You also will notice that the processes that appear in the child container also appear on the host system, but different PIDs will be assigned between the parent and child.
Note that you'll also receive the message: "The kernel auditing subsystem is known to be incompatible with containers. Please make sure to turn off auditing with 'audit=0' on the kernel command line before using systemd-nspawn. Sleeping for 5s..." The audit settings don't seem to impact the BusyBox container login, but you can adjust your kernel command line in your grub configuration (at least to silence the warning and stop the delay).
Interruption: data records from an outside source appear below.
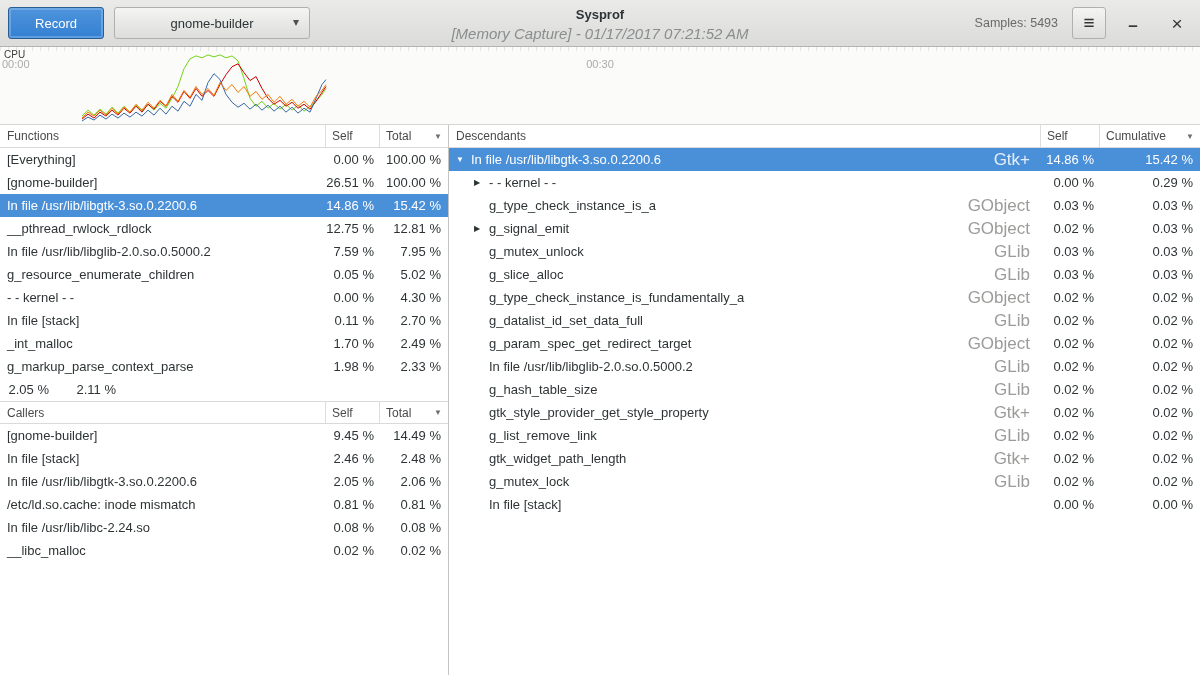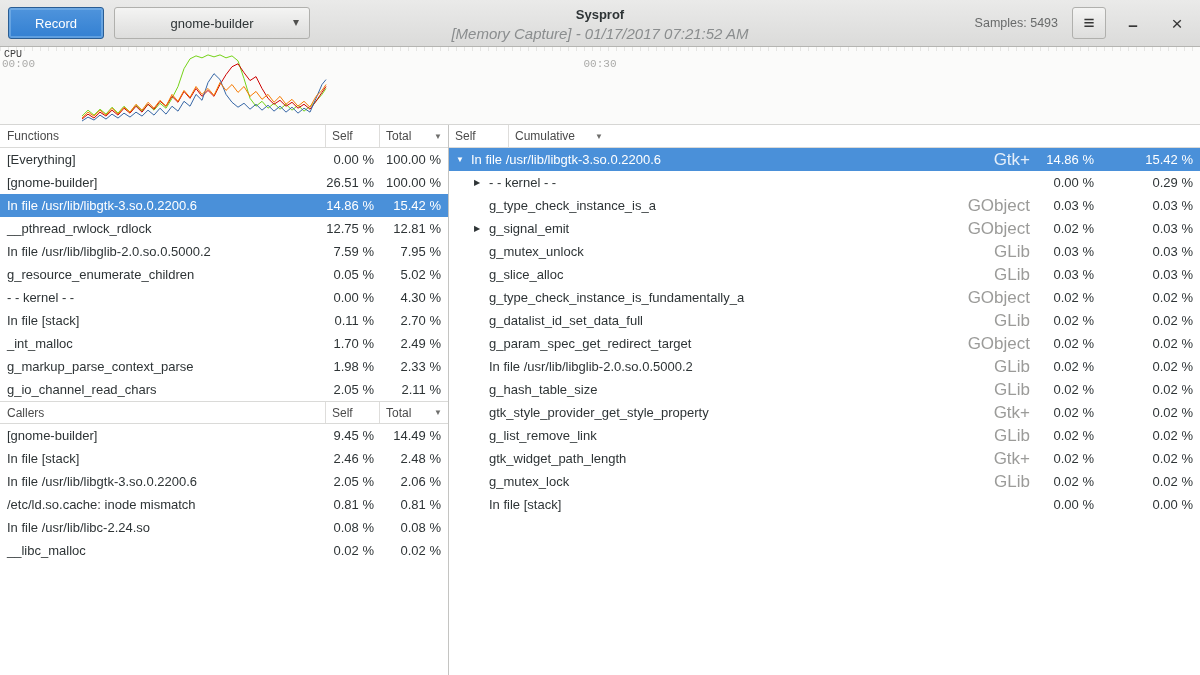--- a/index.html
+++ b/index.html
@@ -31,7 +31,7 @@
   .winbtn.close { margin-left:14px; }
 
   
-  .cpu-graph { height:78px; flex:none; position:relative; background:#fbfbfa; border-bottom:1px solid #d6d6d4;font-family:Liberation Mono, monospace; }
+  .cpu-graph { height:78px; flex:none; position:relative; background:#fbfbfa; border-bottom:1px solid #d6d6d4; }
   .ticks { position:absolute; top:0; left:0; right:0; height:4px;
     background:repeating-linear-gradient(to right,#cfcfcd 0 1px,transparent 1px 8px); opacity:.5; }
   .cpu-label { position:absolute; top:2px; left:4px; font-size:10px; color:#3c3c3c; }

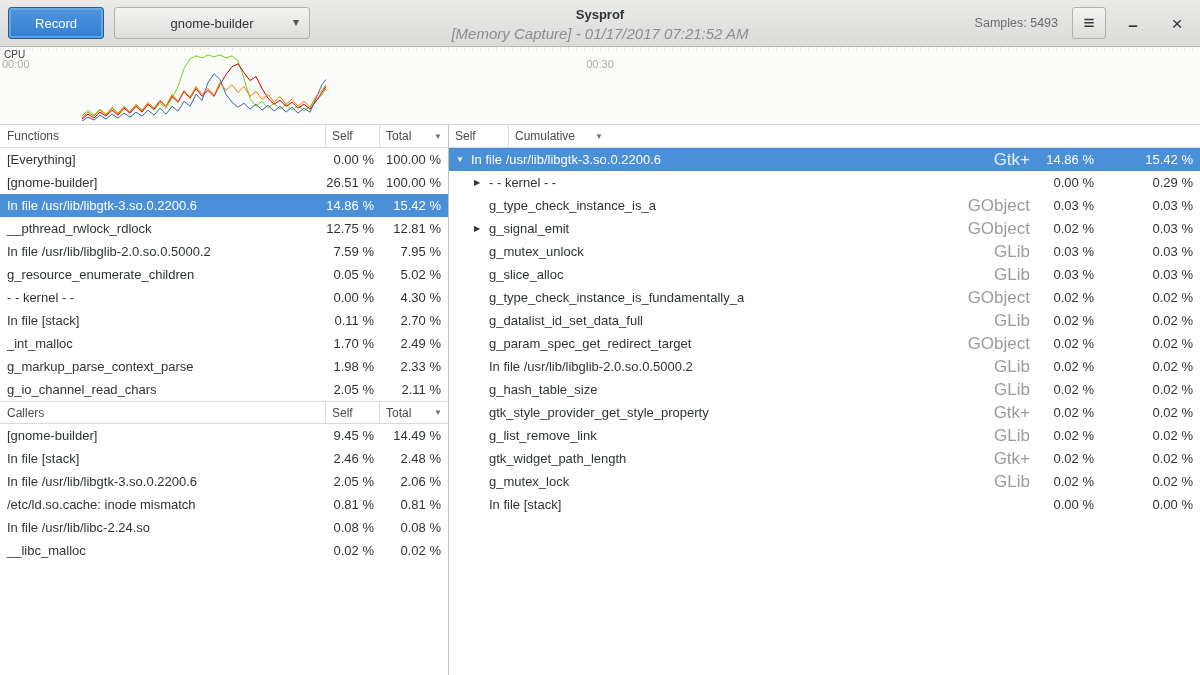--- a/index.html
+++ b/index.html
@@ -259,6 +259,7 @@
 
     <div class="pane right">
       <div class="tree-header">
+        <div class="th thname">Descendants</div>
         <div class="th thself">Self</div>
         <div class="th thtotal">
           <span>Cumulative</span>

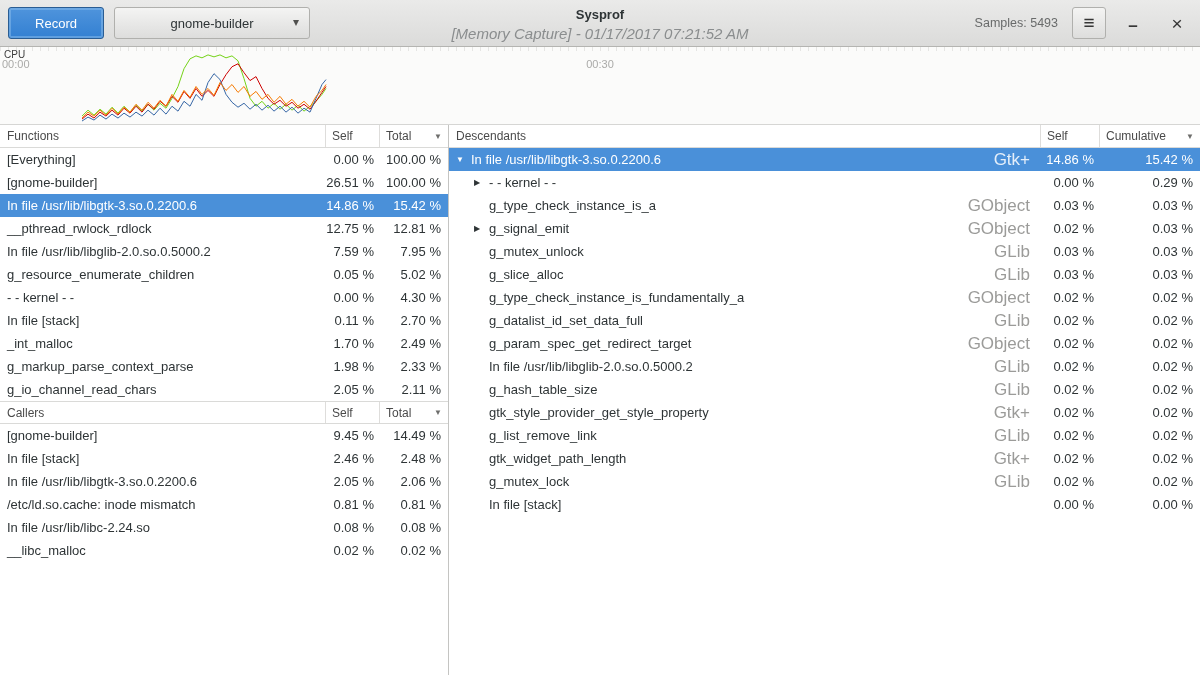--- a/index.html
+++ b/index.html
@@ -195,9 +195,6 @@
             <div class="cnum total">2.33 %</div>
           </div>
           <div class="trow">
-            <div class="cname">
-              <span>g_io_channel_read_chars</span>
-            </div>
             <div class="cnum self">2.05 %</div>
             <div class="cnum total">2.11 %</div>
           </div>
Running Dropbear SSH in Your Container
It's best if you configure a non-root user of your system and forbid network root logins. The reasoning will become clear when I address container security.Run all of these commands as root within the container:
cd /bin
ln -s dropbearmulti-x86_64 dropbear
ln -s dropbearmulti-x86_64 ssh
ln -s dropbearmulti-x86_64 scp
ln -s dropbearmulti-x86_64 dropbearkey
ln -s dropbearmulti-x86_64 dropbearconvert
Above, you have established the names that you need to call Dropbear, both
the main client and server, and the sundry key generation and management
utilities.
You then generate the host keys that will be used by this container, placing them in a new directory /home/nifty/etc/dropbear (as viewed by the host):
mkdir /etc/dropbear
dropbearkey -t rsa -f /etc/dropbear/dropbear_rsa_host_key
dropbearkey -t dss -f /etc/dropbear/dropbear_dss_host_key
dropbearkey -t ecdsa -f /etc/dropbear/dropbear_ecdsa_host_key
Various directories are then created that you will need shortly:
mkdir -p /var/log/lastlog
mkdir /home
mkdir /var/run
mkdir /tmp
mkdir /var/tmp
chmod 01777 /tmp /var/tmp
You then create the inittab, which will launch syslogd and Dropbear once at
startup (in addition to the existing getty that is respawned whenever it
dies):
echo ::sysinit:/bin/syslogd >> /etc/inittab
echo '::sysinit:/bin/dropbear -w -p 2200' >> /etc/inittab
Next, you add a shadow file and create a password for root:
echo root:::::::: > /etc/shadow
chmod 600 /etc/shadow
echo root:x:0: > /etc/group
passwd -a x root
Note
that the BusyBox passwd
call used here generated an
MD5 hash—there is a $1$ prefix in the second field of /etc/shadow for root.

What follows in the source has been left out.